[Provided material Boundary: Start]
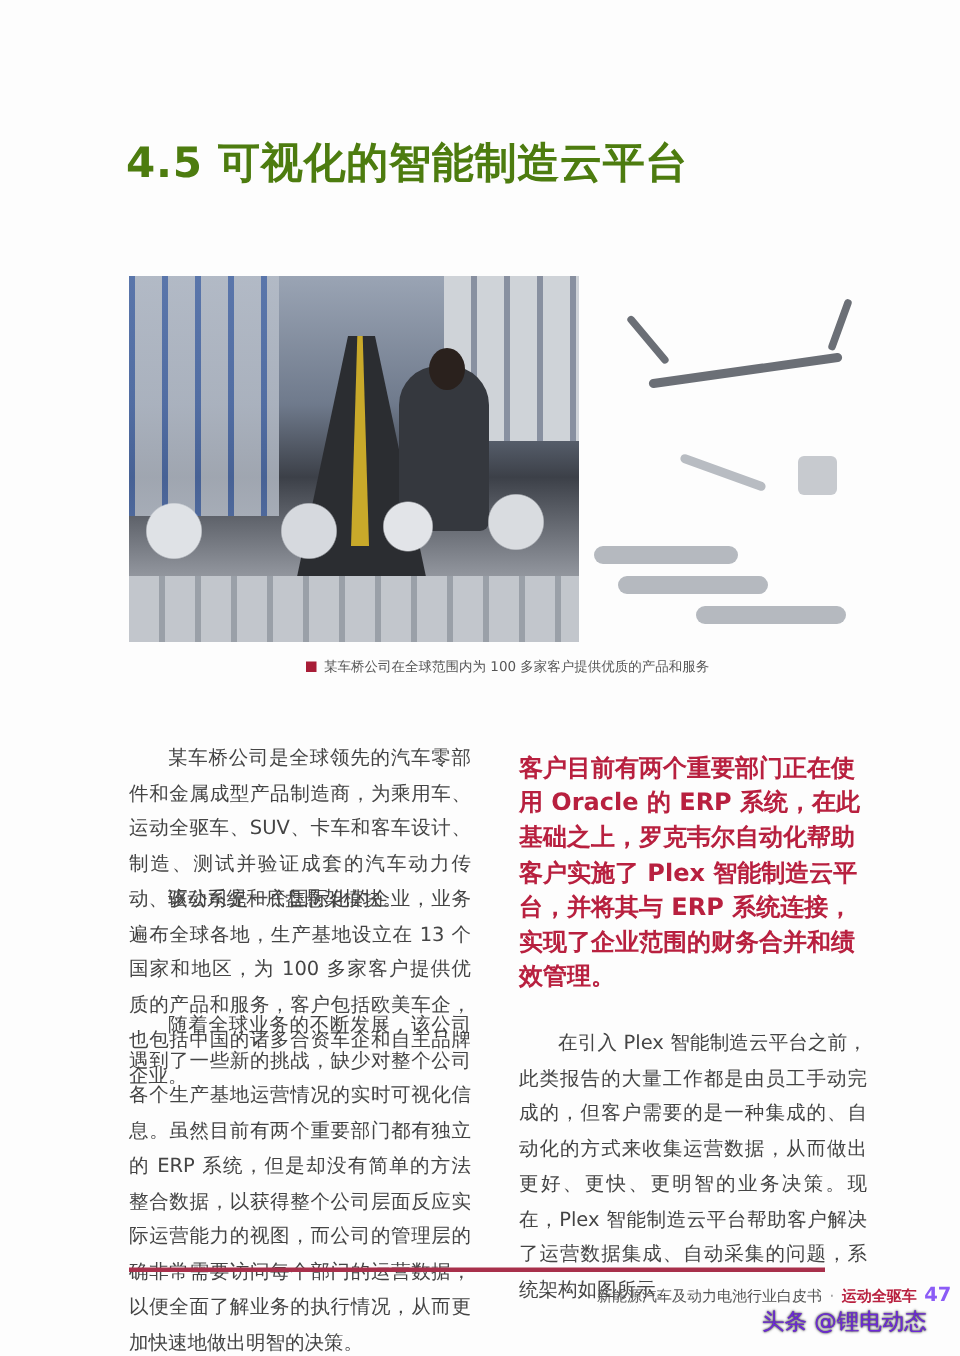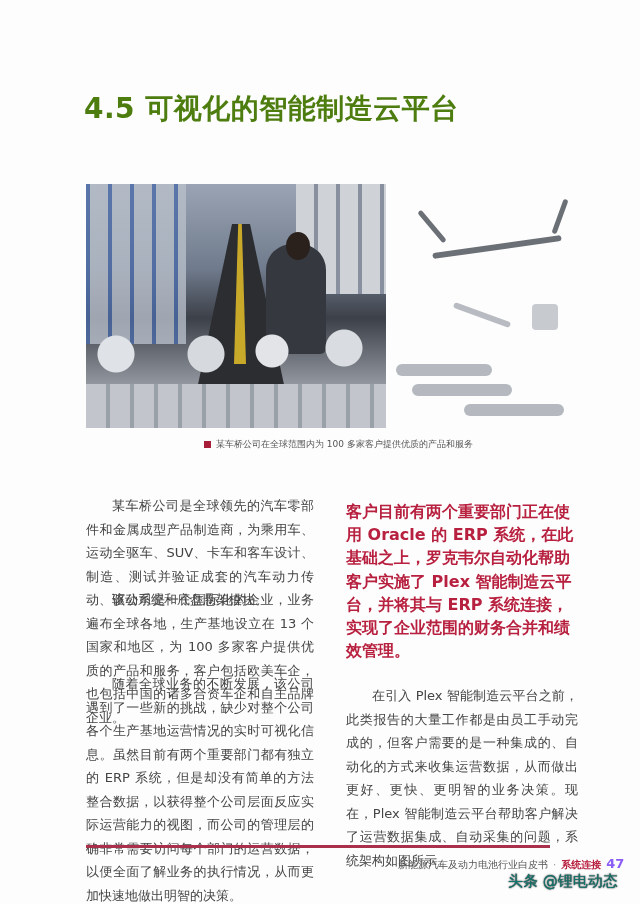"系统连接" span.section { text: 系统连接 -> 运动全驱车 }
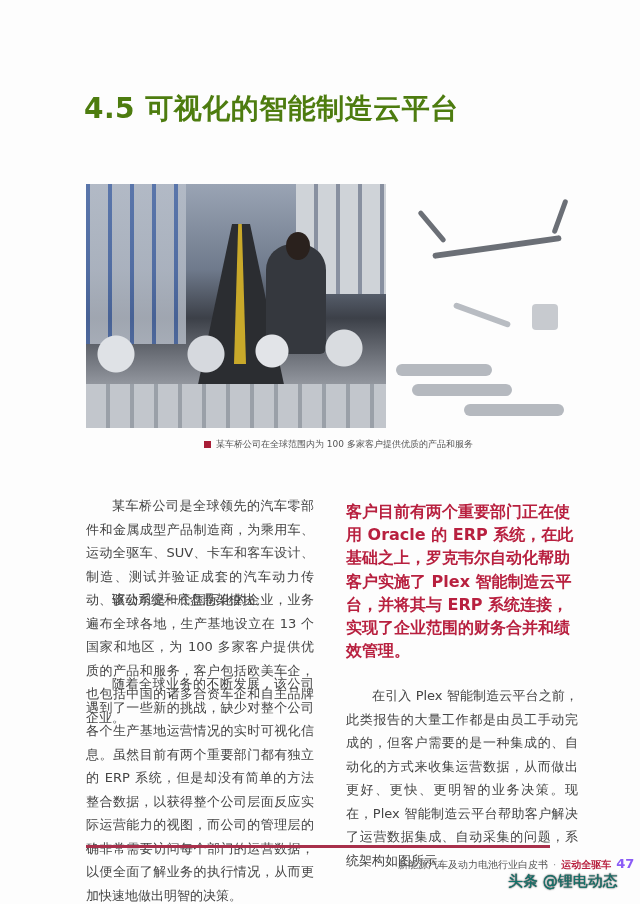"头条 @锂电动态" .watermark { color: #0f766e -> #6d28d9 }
[Provided material Boundary: End]
[Provided material Boundary: Start]
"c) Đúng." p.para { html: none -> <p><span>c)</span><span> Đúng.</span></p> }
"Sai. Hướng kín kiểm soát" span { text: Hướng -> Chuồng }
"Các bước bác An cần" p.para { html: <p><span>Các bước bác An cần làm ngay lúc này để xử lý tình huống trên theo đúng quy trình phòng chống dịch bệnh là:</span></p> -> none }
[Provided material Boundary: End]
What is the number of lines in the material above that carry the word "none"? Respond with that count and nothing more.

2